[[ DATA TO EXAMINE, beginning ]]

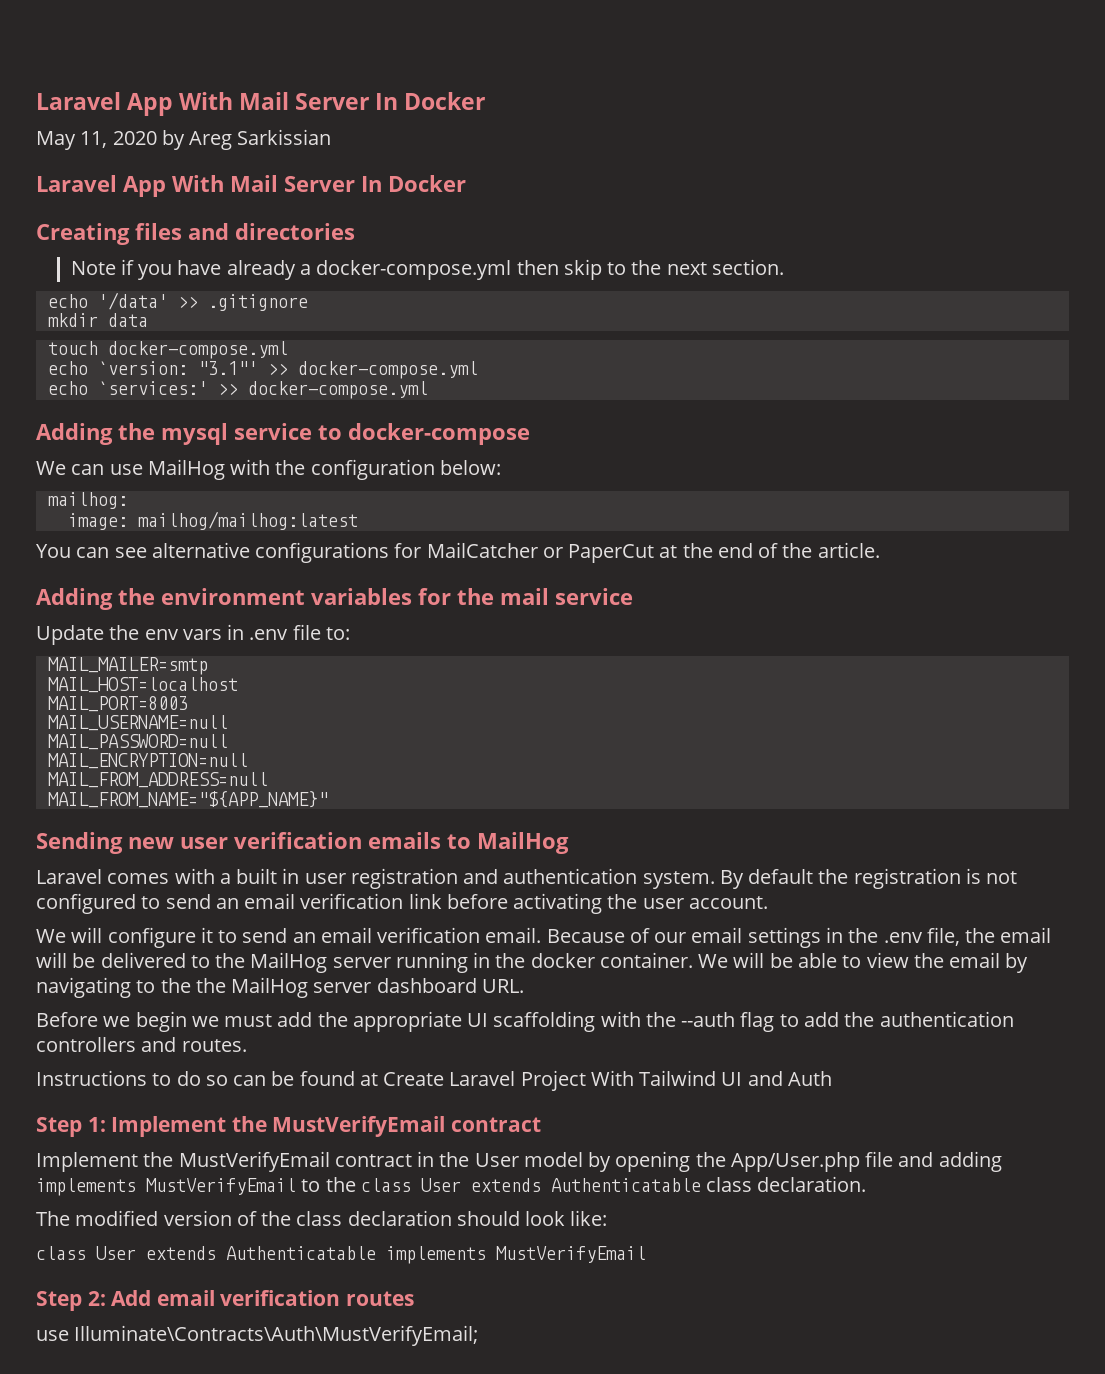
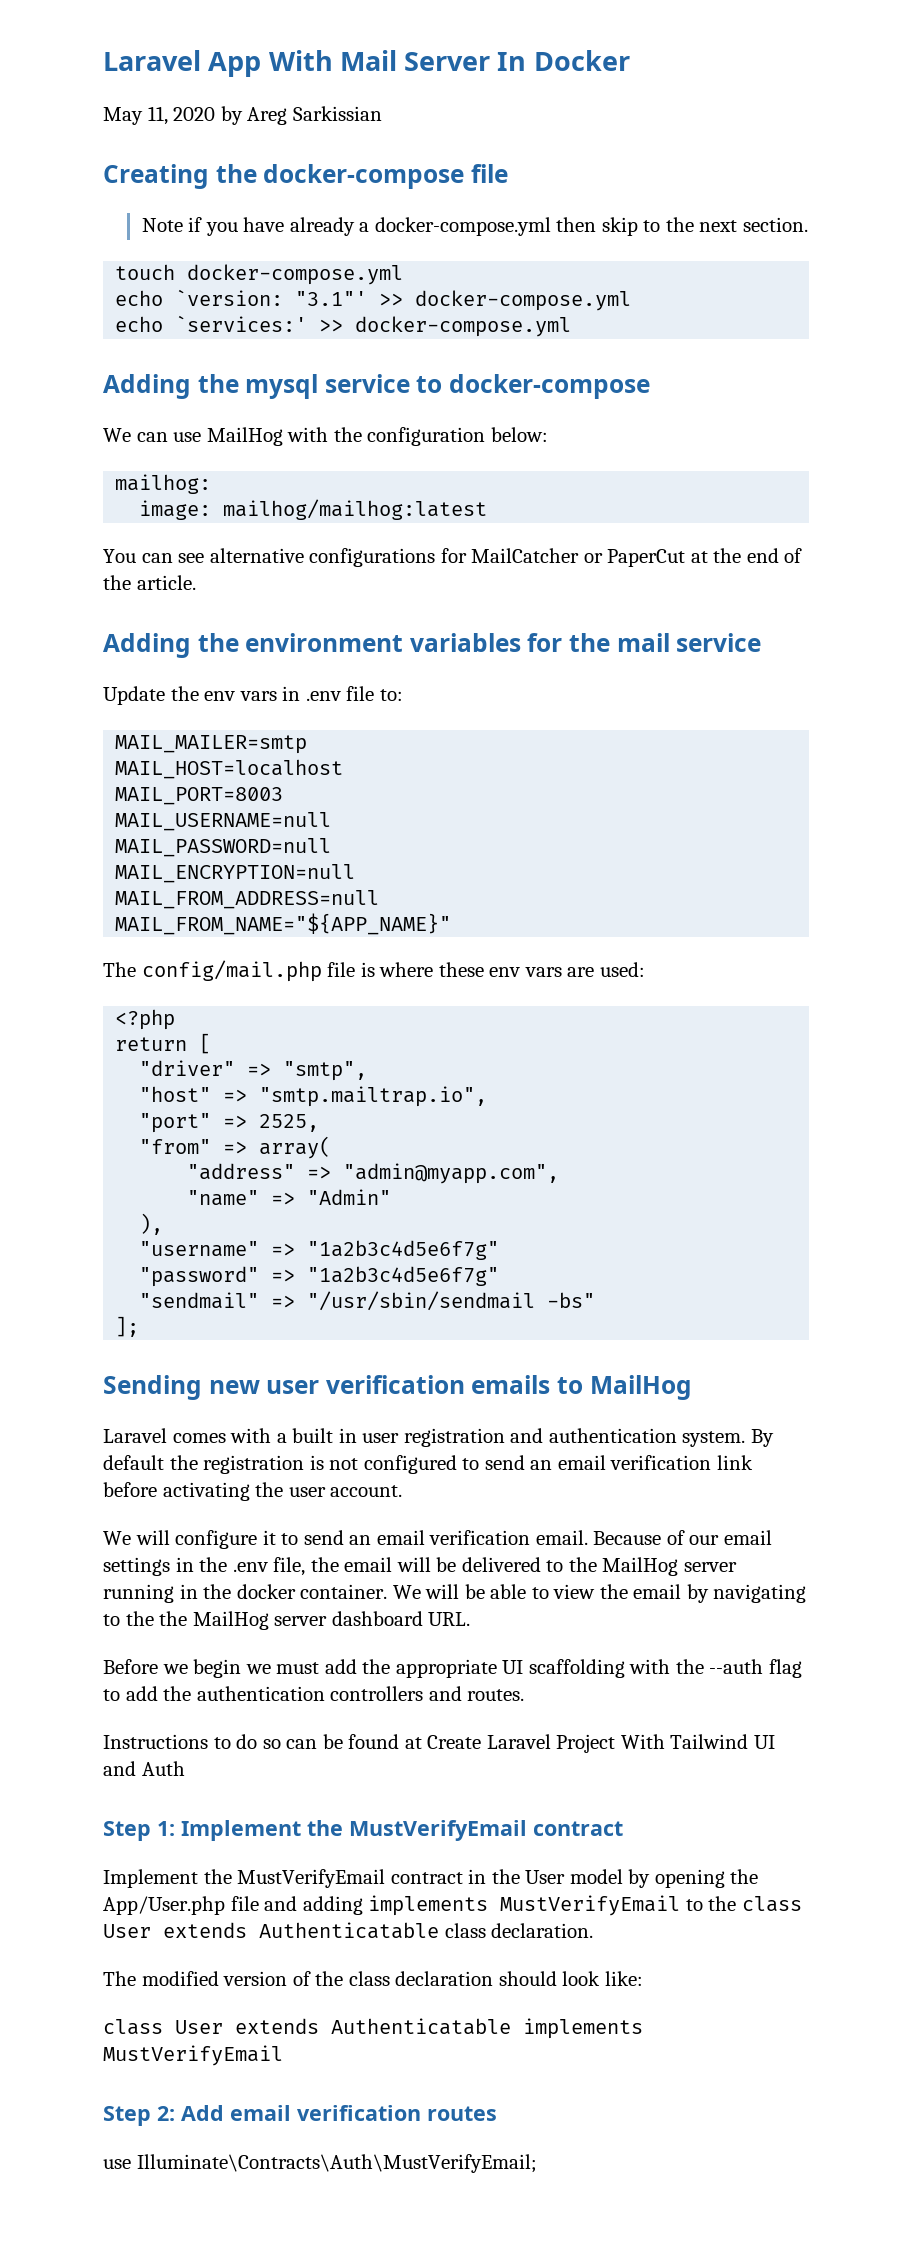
  May 11, 2020 by Areg Sarkissian
- Laravel App With Mail Server In Docker
- Creating files and directories
+ Creating the docker-compose file
- echo '/data' >> .gitignore
- mkdir data
+ The config/mail.php file is where these env vars are used:
+ <?php
+ return [
+ "driver" => "smtp",
+ "host" => "smtp.mailtrap.io",
+ "port" => 2525,
+ "from" => array(
+ "address" => "admin@myapp.com",
+ "name" => "Admin"
+ ),
+ "username" => "1a2b3c4d5e6f7g"
+ "password" => "1a2b3c4d5e6f7g"
+ "sendmail" => "/usr/sbin/sendmail -bs"
+ ];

[[ DATA TO EXAMINE, end ]]

[AIM OF THE TASK] Among the entries above, how many lines include the word "Creating"? Give the number with no comment.

[FINISHED EXERCISE] 2